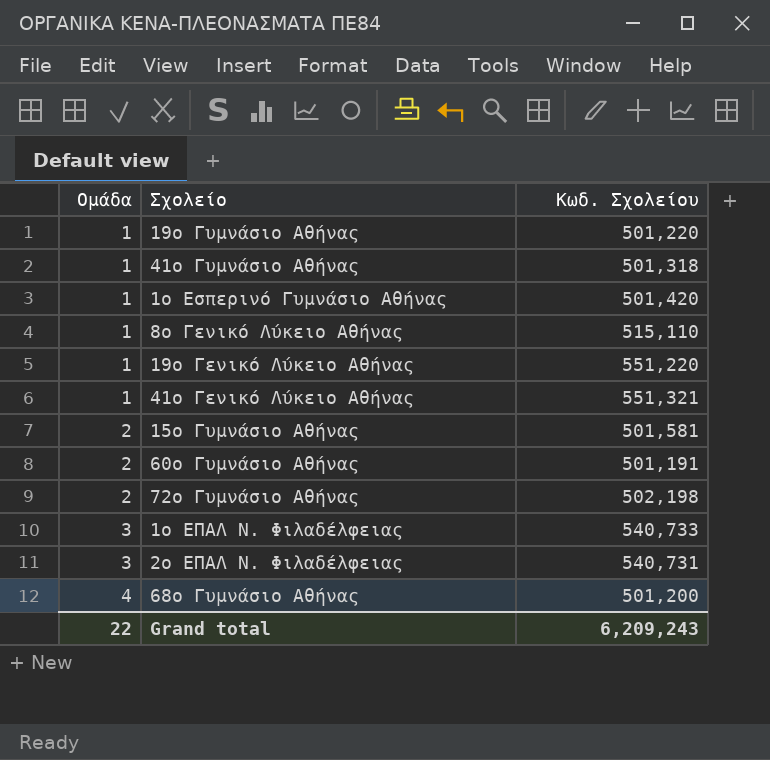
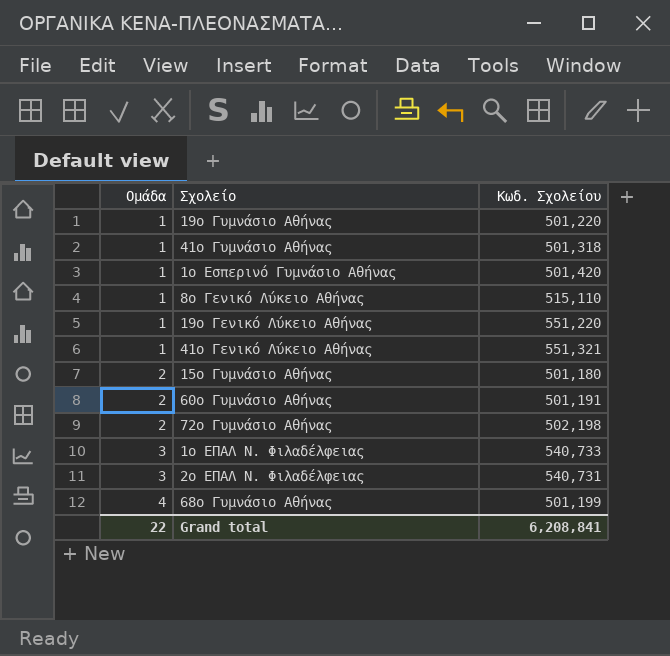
15ο Γυμνάσιο Αθήνας | Κωδ. Σχολείου: 501,581 -> 501,180
68ο Γυμνάσιο Αθήνας | Κωδ. Σχολείου: 501,200 -> 501,199
Grand total | Κωδ. Σχολείου: 6,209,243 -> 6,208,841

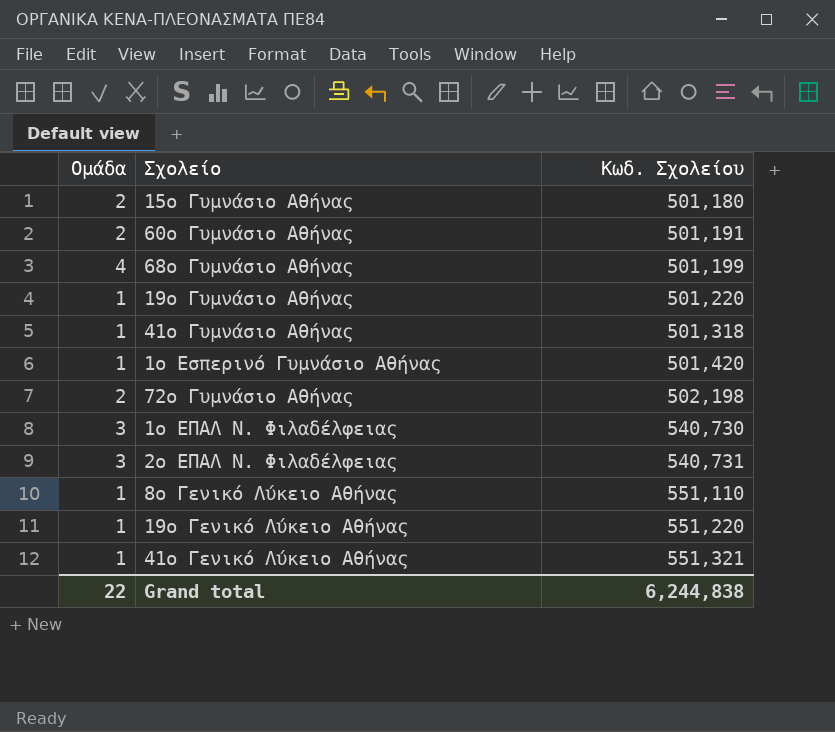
row order: Ομάδα ascending -> Κωδ. Σχολείου ascending
1ο ΕΠΑΛ Ν. Φιλαδέλφειας | Κωδ. Σχολείου: 540,733 -> 540,730
8ο Γενικό Λύκειο Αθήνας | Κωδ. Σχολείου: 515,110 -> 551,110
Grand total | Κωδ. Σχολείου: 6,208,841 -> 6,244,838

_Assignment_
Word for word, write out each line of the records, but leave the pictures behind.

_Reply to the exercise_
15ο Γυμνάσιο Αθήνας | Κωδ. Σχολείου: 501,581 -> 501,180
68ο Γυμνάσιο Αθήνας | Κωδ. Σχολείου: 501,200 -> 501,199
Grand total | Κωδ. Σχολείου: 6,209,243 -> 6,208,841

row order: Ομάδα ascending -> Κωδ. Σχολείου ascending
1ο ΕΠΑΛ Ν. Φιλαδέλφειας | Κωδ. Σχολείου: 540,733 -> 540,730
8ο Γενικό Λύκειο Αθήνας | Κωδ. Σχολείου: 515,110 -> 551,110
Grand total | Κωδ. Σχολείου: 6,208,841 -> 6,244,838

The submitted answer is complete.